(Change detection data)
Content starts

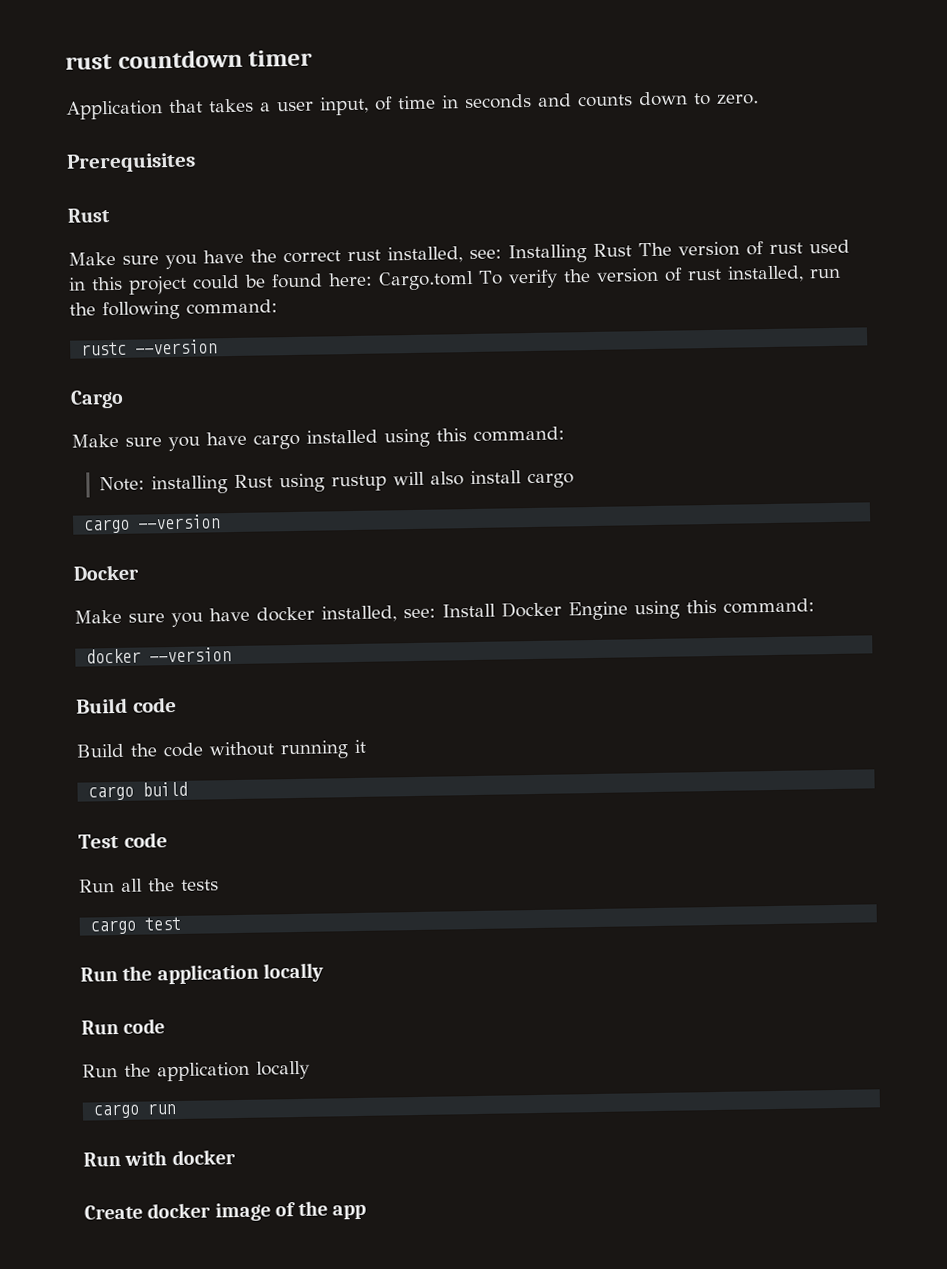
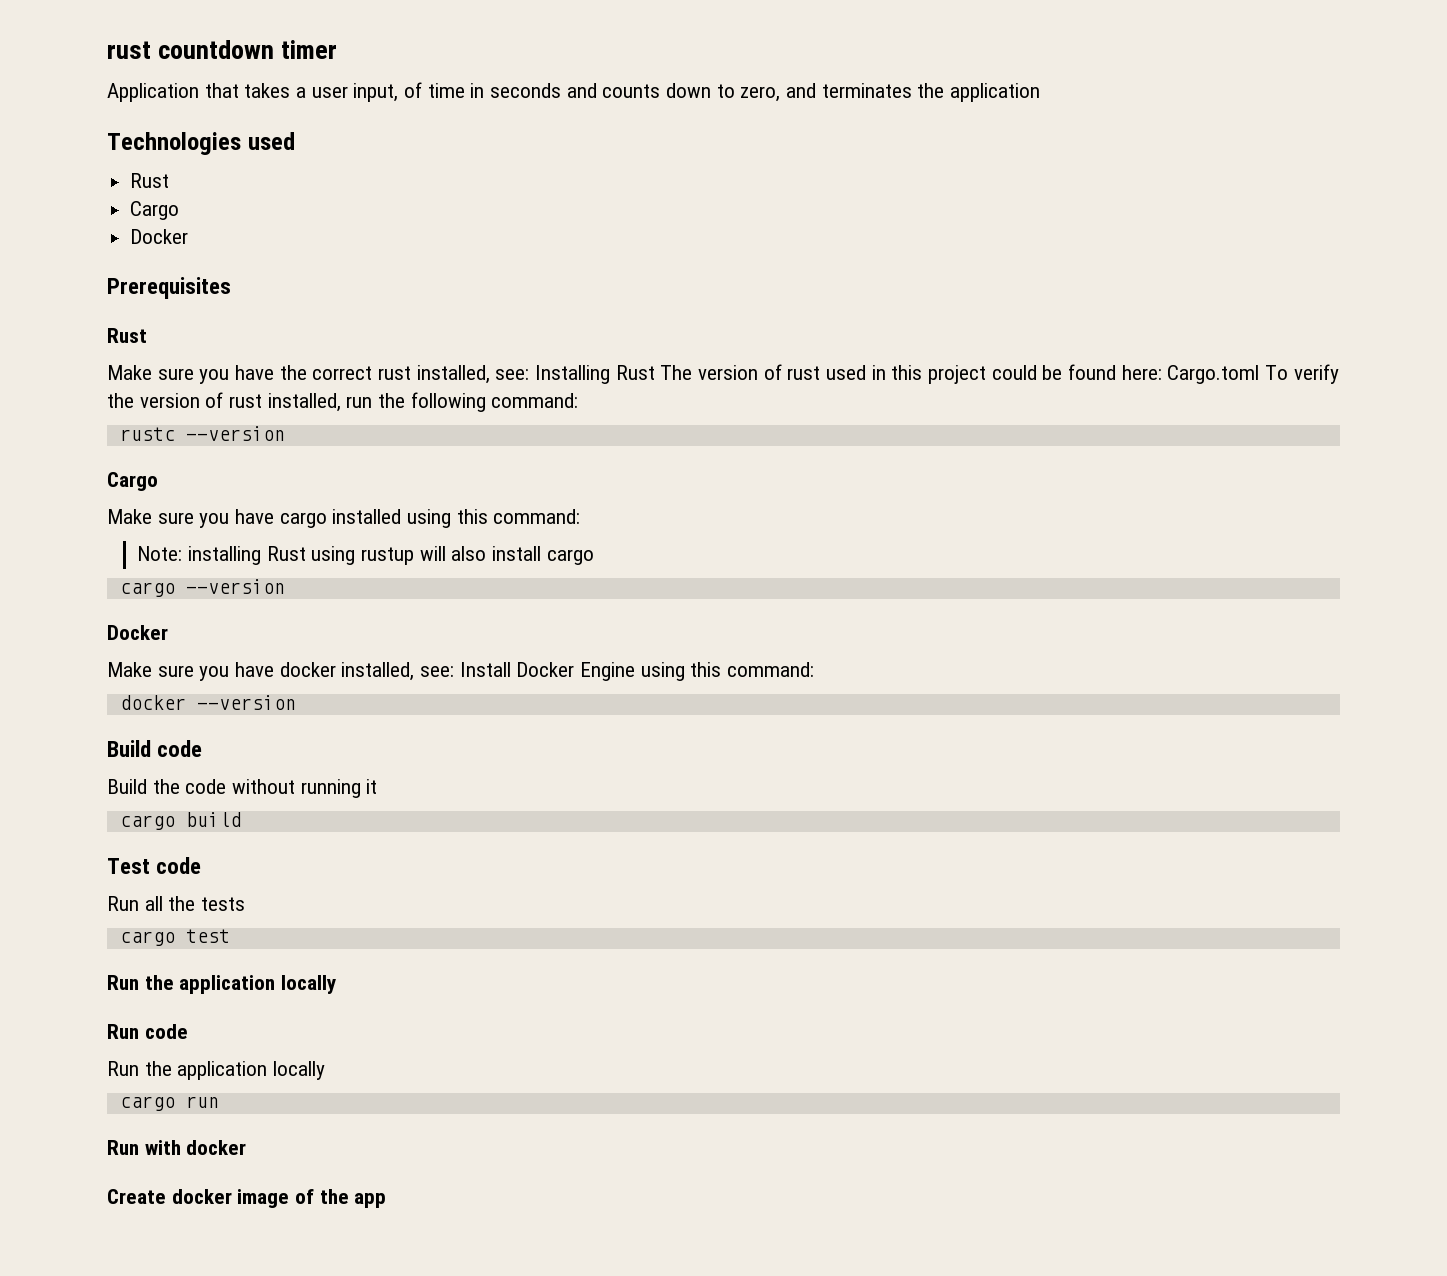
- Application that takes a user input, of time in seconds and counts down to zero.
+ Application that takes a user input, of time in seconds and counts down to zero, and terminates the application
+ Technologies used
+ Rust
+ Cargo
+ Docker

Content ends

* **The problem**: Reproduce the records verbatim, omitting all images they contain.

* **Written response**:
- Application that takes a user input, of time in seconds and counts down to zero.
+ Application that takes a user input, of time in seconds and counts down to zero, and terminates the application
+ Technologies used
+ Rust
+ Cargo
+ Docker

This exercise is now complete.